But I believe the industry will overcome this inherent ideological barrier: that is, technology should dictate the end-user experience, not the other way around. By 2025, more crypto product designers will start with the end-user experience they want and then choose the appropriate infrastructure. Crypto startups will no longer need to overly rely on specific infrastructure decisions before finding product-market fit — they can focus on truly finding product-market fit.
No longer plagued by specific EIPs (Ethereum Improvement Proposals), wallet providers, intent architectures, etc., we can abstract these choices into a holistic, full-stack, plug-and-play approach. The industry is ready for this change: a rich programmable blockchain space, increasingly mature developer tools, and chain abstractions are starting to enable more design in the crypto space. Most end-users of technology do not care what language is used behind a product. The same will happen in the crypto industry.
— Mason Hall
The Rise of the "Invisible Wire" Driving the Arrival of Web3 Killer Apps
The blockchain's technological superpowers set it apart, but they have also hindered mainstream adoption. For creators and fans, the blockchain unlocks possibilities of connectivity, ownership, and monetization... but the industry's internal jargon (such as "NFTs," "zkRollups," etc.) and complex design have erected barriers for those who would benefit most from these technologies. I have seen this firsthand in discussions with media, music, and fashion industry executives about web3.
The widespread adoption of many consumer technologies has followed this path: first, there is the technology; then, a landmark company/designer abstracts away the complexity; this move helps unlock a groundbreaking application.

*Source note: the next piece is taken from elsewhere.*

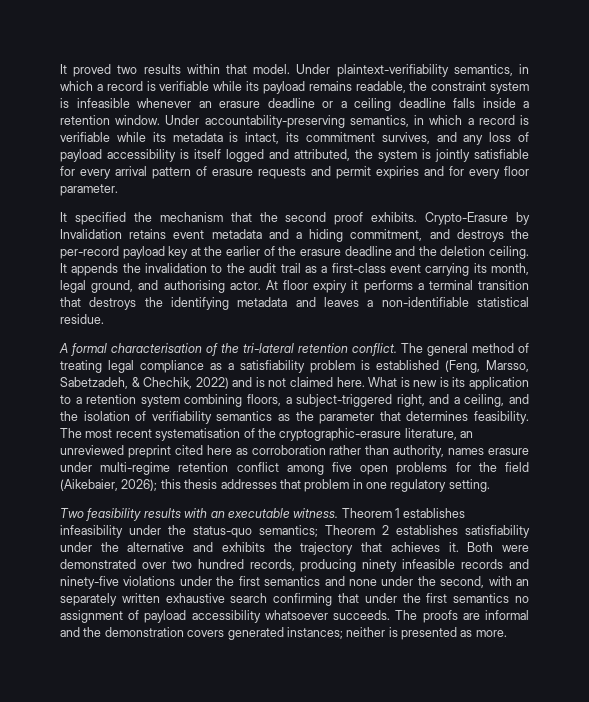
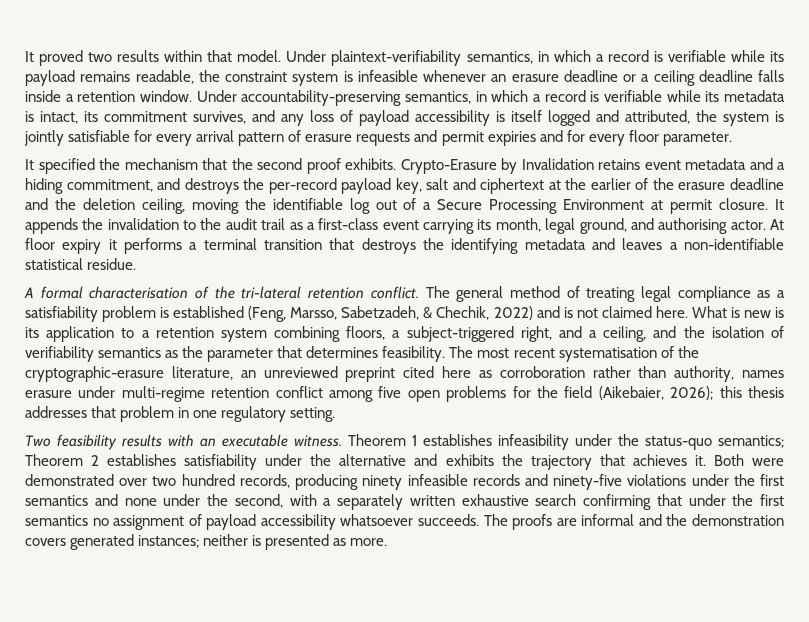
- Crypto-Erasure by Invalidation retains event metadata and a hiding commitment, and destroys the per-record payload key at the earlier of the erasure deadline and the deletion ceiling.
+ Crypto-Erasure by Invalidation retains event metadata and a hiding commitment, and destroys the per-record payload key, salt and ciphertext at the earlier of the erasure deadline and the deletion ceiling, moving the identifiable log out of a Secure Processing Environment at permit closure.
- Both were demonstrated over two hundred records, producing ninety infeasible records and ninety-five violations under the first semantics and none under the second, with an separately written exhaustive search confirming that under the first semantics no assignment of payload accessibility whatsoever succeeds.
+ Both were demonstrated over two hundred records, producing ninety infeasible records and ninety-five violations under the first semantics and none under the second, with a separately written exhaustive search confirming that under the first semantics no assignment of payload accessibility whatsoever succeeds.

Think of how email started — the SMTP protocol hidden behind the "send" button; or the credit card, where most users today do not care about the payment channel at all. Similarly, Spotify's music revolution did not come through flaunting file formats but by delivering playlists to our fingertips. As Nassim Taleb says, "Overengineering breeds fragility; simplicity expands."
That's why I believe our industry will embrace this concept by 2025: the "Invisible Wire." The best decentralized applications have already started focusing on more intuitive interfaces, making it as simple as tapping a screen or swiping a card. By 2025, we will see more companies designing sleek, clearly communicating products; successful products don't explain, they solve.
— Chris Lyons
The Crypto Industry Finally Has Its Own App Store and Discovery Platform
When a cryptocurrency application is blocked by centralized platforms such as the Apple App Store or Google Play, it often restricts the initial channels through which users can access it. However, we now see some new app stores and markets providing this distribution and discovery functionality without any restrictions.

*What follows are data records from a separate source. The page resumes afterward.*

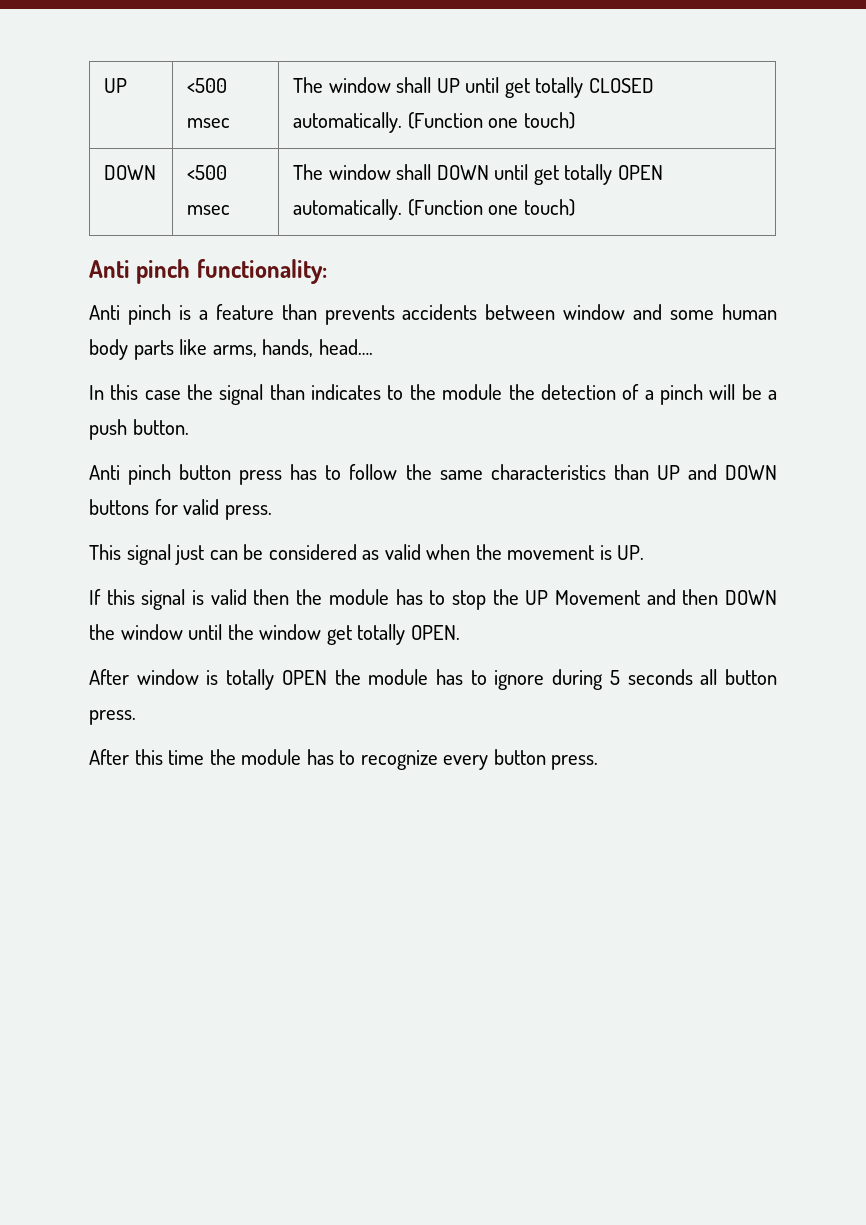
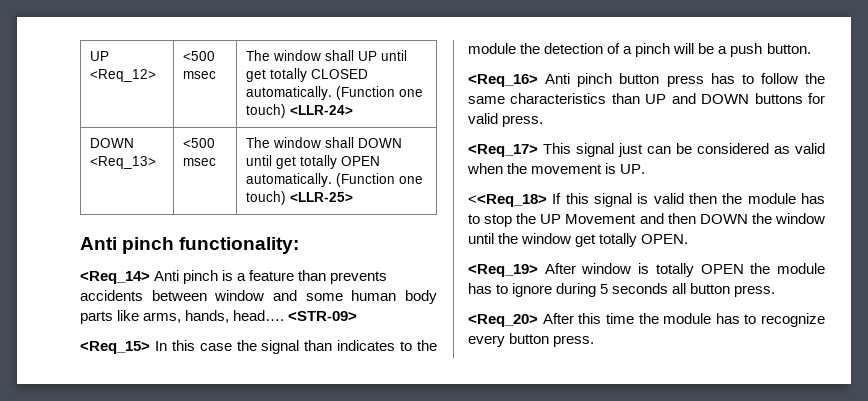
- UP | <500 msec | The window shall UP until get totally CLOSED automatically. (Function one touch)
- DOWN | <500 msec | The window shall DOWN until get totally OPEN automatically. (Function one touch)
+ UP <Req_12> | <500 msec | The window shall UP until get totally CLOSED automatically. (Function one touch) <LLR-24>
+ DOWN <Req_13> | <500 msec | The window shall DOWN until get totally OPEN automatically. (Function one touch) <LLR-25>
- Anti pinch is a feature than prevents accidents between window and some human body parts like arms, hands, head….
- In this case the signal than indicates to the module the detection of a pinch will be a push button.
+ <Req_14> Anti pinch is a feature than prevents accidents between window and some human body parts like arms, hands, head…. <STR-09>
+ <Req_15> In this case the signal than indicates to the module the detection of a pinch will be a push button.
- Anti pinch button press has to follow the same characteristics than UP and DOWN buttons for valid press.
+ <Req_16> Anti pinch button press has to follow the same characteristics than UP and DOWN buttons for valid press.
- This signal just can be considered as valid when the movement is UP.
+ <Req_17> This signal just can be considered as valid when the movement is UP.
- If this signal is valid then the module has to stop the UP Movement and then DOWN the window until the window get totally OPEN.
+ <<Req_18> If this signal is valid then the module has to stop the UP Movement and then DOWN the window until the window get totally OPEN.
- After window is totally OPEN the module has to ignore during 5 seconds all button press.
+ <Req_19> After window is totally OPEN the module has to ignore during 5 seconds all button press.
- After this time the module has to recognize every button press.
+ <Req_20> After this time the module has to recognize every button press.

For example, Worldcoin's World App Market not only stores proof-of-personhood but also allows access to "mini-apps," attracting hundreds of thousands of users in just a few days. Another example is a fee-less dApp store targeting Solana mobile users. These examples also indicate that hardware (not just software) — such as mobile phones, wearable devices — may be a key advantage for cryptocurrency app stores, much like Apple devices were for the early app ecosystem.
Meanwhile, other stores offer thousands of decentralized apps and web3 development tools covering popular blockchain ecosystems (e.g., Alchemy); some blockchains also serve as game publishers and distributors (e.g., Ronin). However, it's not all fun and games: if a product already has distribution channels on certain platforms (such as messaging apps), porting it to the blockchain becomes challenging (exception: Telegram/TON Network). Similarly, apps with significant web2 distribution face the same issues, but we may see more of these migrations by 2025.
— Maggie Hsu
Cryptocurrency Holders Transitioning into Cryptocurrency Users
By 2024, cryptocurrency has made significant strides as a political movement, with many key policymakers and politicians actively supporting it. We also continue to see its evolution as a financial movement (e.g., Bitcoin and Ethereum exchange-traded products (ETPs) providing more access channels for investors). By 2025, cryptocurrency should further develop into a computational movement. But where will these new users come from?

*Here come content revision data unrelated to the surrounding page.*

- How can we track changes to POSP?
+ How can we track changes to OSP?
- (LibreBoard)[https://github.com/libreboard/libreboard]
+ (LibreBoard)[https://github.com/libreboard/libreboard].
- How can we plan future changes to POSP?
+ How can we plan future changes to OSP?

I believe it's time to re-activate those cryptocurrency holders who are currently in a "passive" state and transition them into more active users, as only 5-10% of cryptocurrency holders actively use cryptocurrency. We can guide the 617 million existing cryptocurrency holders onto the blockchain, especially as transaction fees for users will continue to decrease with the ongoing improvement of blockchain infrastructure. This means new applications will start catering to existing and new users.
Meanwhile, some early applications we have seen — including stablecoins, decentralized finance (DeFi), NFTs, gaming, social, DePIN, DAOs, and prediction markets — are also becoming more accessible to mainstream users, with the community focusing more on user experience and other enhancements.
——Daren Matsuoka
Various Industries May Begin Tokenizing "Unconventional" Assets
As the crypto industry's infrastructure matures and other emerging technologies develop, the practice of asset tokenization will see widespread adoption across various industries. This will enable assets that were previously considered inaccessible due to high costs or lack of value recognition to not only achieve liquidity but, more importantly, participate in the global economy. AI engines can also process this information as a unique dataset.
Similar to how fracking unlocked oil reserves once deemed untouchable, tokenizing unconventional assets may redefine how income is generated in the digital age. Seemingly sci-fi scenarios become more within reach: for example, individuals could tokenize their biometric data and rent out this information to companies through smart contracts.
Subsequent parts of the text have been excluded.